> _Given records_
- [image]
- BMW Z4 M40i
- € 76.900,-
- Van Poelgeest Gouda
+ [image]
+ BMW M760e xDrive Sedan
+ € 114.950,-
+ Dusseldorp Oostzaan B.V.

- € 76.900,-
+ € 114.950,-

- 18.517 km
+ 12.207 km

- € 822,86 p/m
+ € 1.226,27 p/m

> _What you are asked to do_
Go through the records and copy all of them exactly.

> _Your solution_
- [image]
- BMW Z4 M40i
- € 76.900,-
- Van Poelgeest Gouda
+ [image]
+ BMW M760e xDrive Sedan
+ € 114.950,-
+ Dusseldorp Oostzaan B.V.

- € 76.900,-
+ € 114.950,-

- 18.517 km
+ 12.207 km

- € 822,86 p/m
+ € 1.226,27 p/m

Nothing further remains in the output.